BOOK TWO
I - RULES OF NECESSITY

 

6. DEAL WITH THE OCTOPUS

Freedom and equality, as challenges to be met, bring us to the question of power. Man is a stiff-necked animal who would rather do his own thinking. Man's basic lust is for a God-like relation with the universe that lets his will run unopposed and un-dependent. What challenges his independence makes him insecure, aggressive, and he fights it whenever he has half a chance. What men cannot fight alone, each for himself, they fight in packs. Rulers, Kings, Governments exist to lead the pack when a common hunt or fight is necessary.

Governments also are composed of stiff-necked animals, which would rather do our thinking for us. The basic aim of Governments is a God-like relation with the people and, as they are always opposed, they are always insecure and aggressive. Rulers have a tendency to rule, not only during pack-hunts and common fights, when they are tolerated, but in-between skirmishes, when everybody feels they should stop meddling and disappear.

The purpose of social contracts is to determine what is and what is not a pack-hunt for the people, what is agreed to be in the collective interest and a fair object for rulers' intervention and what people consider a threat to their freedom. They aim to create order out of anarchy, providing a clear mandate for the State and a definite set of rules for individual behavior. To have order out of anarchy, a trade-off is required: individuals let go of some freedom to obtain security.

Whether the protection they seek be against their fellow men or against Mother Nature, whether the citizens entrust the State to maintain law within the land, to protect the borders from foreign foes or to help in the quest for affluence and away from want, citizens let go of part of their freedom in exchange for security. As little freedom as possible, of course; a government for the individual is always a constraint, a necessary evil and, even in the best of circumstances, a more or less benevolent octopus.

Let danger arise and we are sheepish with the octopus. When we feel more secure, we become more impatient with constraints and less tolerant of tentacles of all sorts... Now, with machines, Helots, freedom from want, a stable government and peace on our borders, we do feel more secure. What is the best reasonable deal that necessity and circumstances conducive to freedom will let us strike with our own octopus? Such a good deal that it is a little scary, for what people want now is not just another set of rules, or another Government, but fewer rules... which simply means less government! The creative imperative will modify not only our way of working but also our ways of ruling and the objects of State intervention. We will need a new deal with the Octopus to redefine how the State will exercise control in a Creative Society and what it will control.

The ultimate tranquilizer

Let's deal with the "how", first. No other ways are left, it seems, but consensus and benevolence, and this is quite a significant change. Until the Industrial Revolution, the almost exclusive concern of the State had been security, meaning of course the security of the effective majority. The State would protect its borders and would apply "law and order" and the like at home, not only to criminals but also to troublesome Have-nots. The dependence of the effective majority on the rest of the population to enjoy security was occasional - in case of war, for instance - so that most of the time it was rather passive compliance that was expected from the people. Great days for negative reinforcement.
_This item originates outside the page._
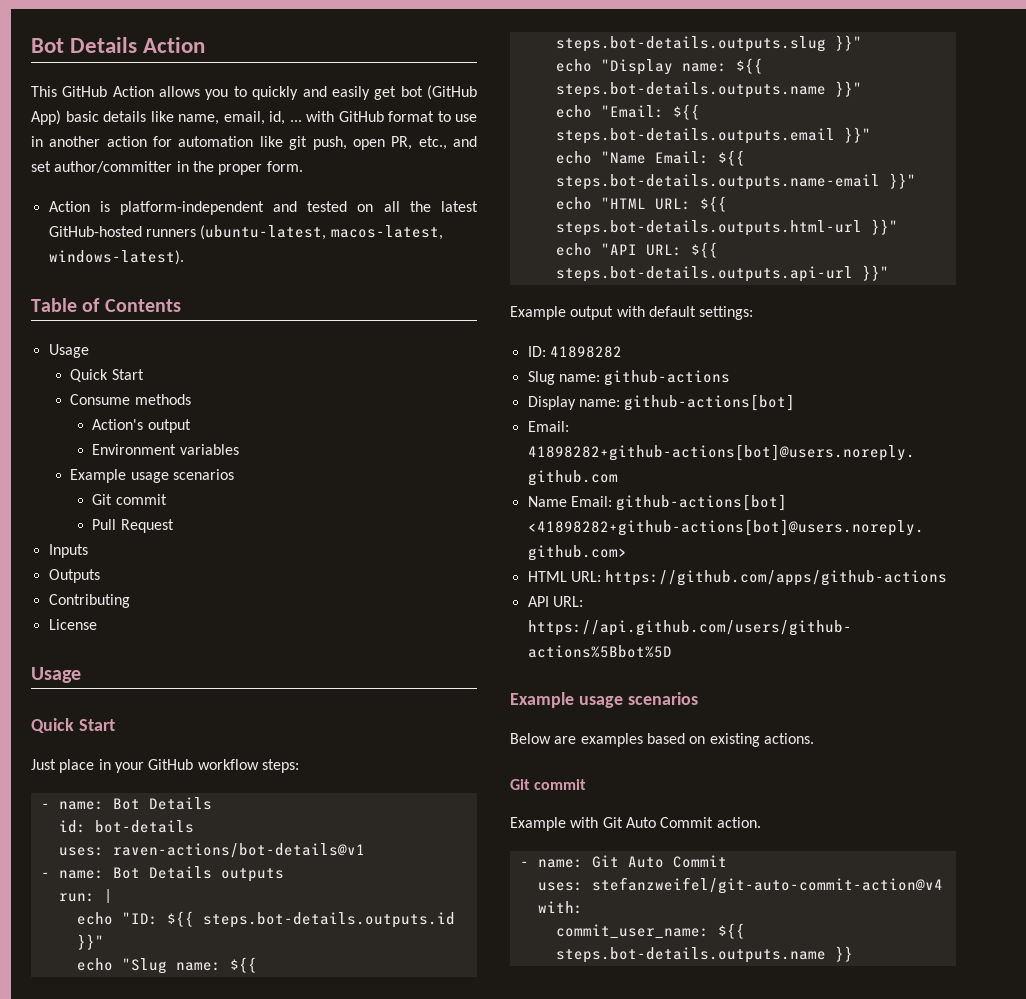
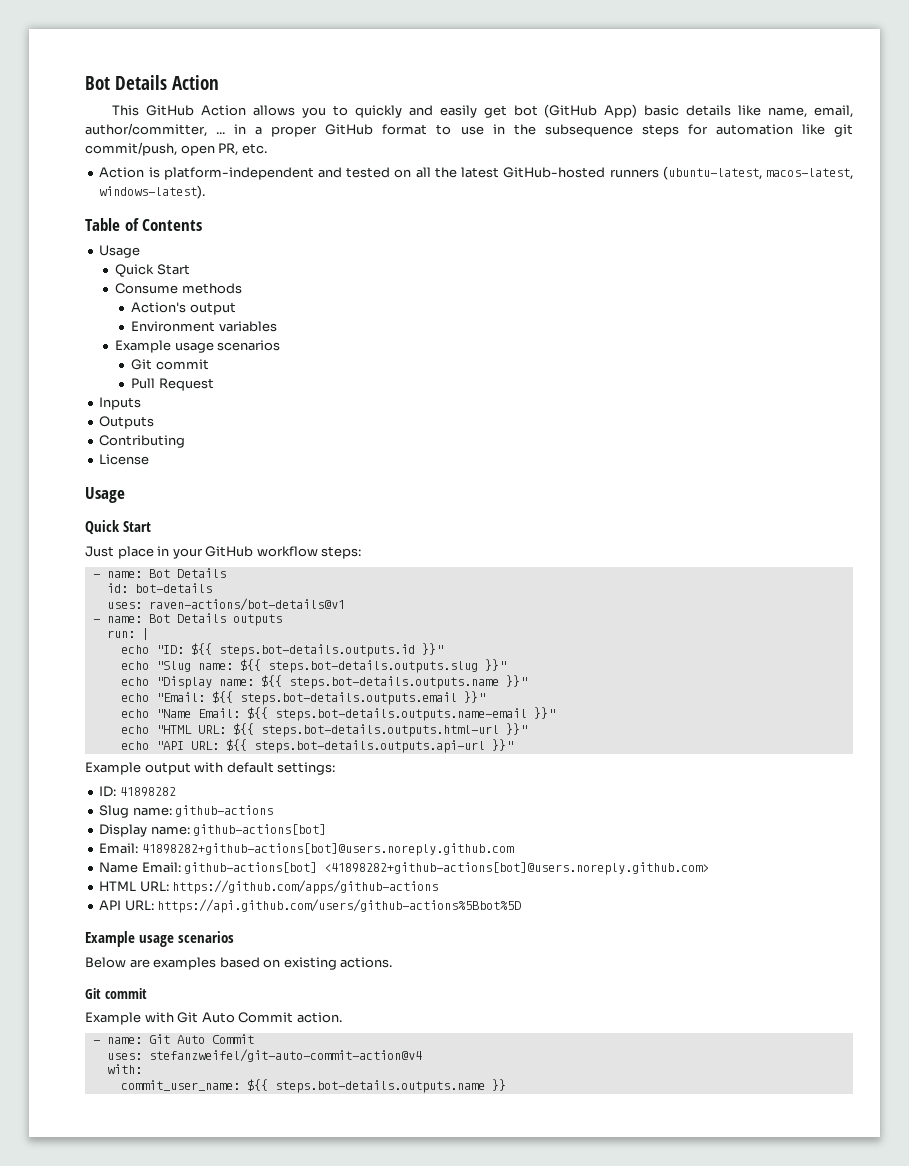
- This GitHub Action allows you to quickly and easily get bot (GitHub App) basic details like name, email, id, ... with GitHub format to use in another action for automation like git push, open PR, etc., and set author/committer in the proper form.
+ This GitHub Action allows you to quickly and easily get bot (GitHub App) basic details like name, email, author/committer, ... in a proper GitHub format to use in the subsequence steps for automation like git commit/push, open PR, etc.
Then, industrialization brought the promise of more affluence for all and of previously unthinkable luxury for the few, at the price of a modicum of planning and teamwork. To this end, the State gained control over work and production, and welfare became the prime object of the State's intervention. Interdependence developed between producers and consumers, between top-dogs and workers, and this need for an active participation of the labour force in day-to-day life made it more convenient for the State to put aside strong-arm tactics and to adopt new forms of control, smoother but more pervasive. Positive reinforcement.

Even totalitarian regimes followed that path, and although in some places sticks may still be around, they are not highly praised nor unduly popular. Black, red, or democratic, all modern octopuses now rule mainly through the effective control of the distribution of industrial goods in their respective societies. Machines have put the accent on positive reinforcement, and it has made States kinder than ever before to their people. To rule with positive reinforcement, they must, however, maintain a state of optimal stress in society and place friendly tentacles all around the individual.

Twentieth Century octopuses, both Black and Red - fascist or communist - have put to use the tools of modern technology and have proven to be even more tentacular than their predecessors. Even our democratic WINs, although the guiding principle may have been that the State, as representative of the collectivity, would simply have a mandate to rule over "matters of collective interest", have let these matters proliferate and have invaded the private life of individuals. Our own meek octopus, as we have seen at length, relies on seduction, tricks for toil and well-doctored income redistribution.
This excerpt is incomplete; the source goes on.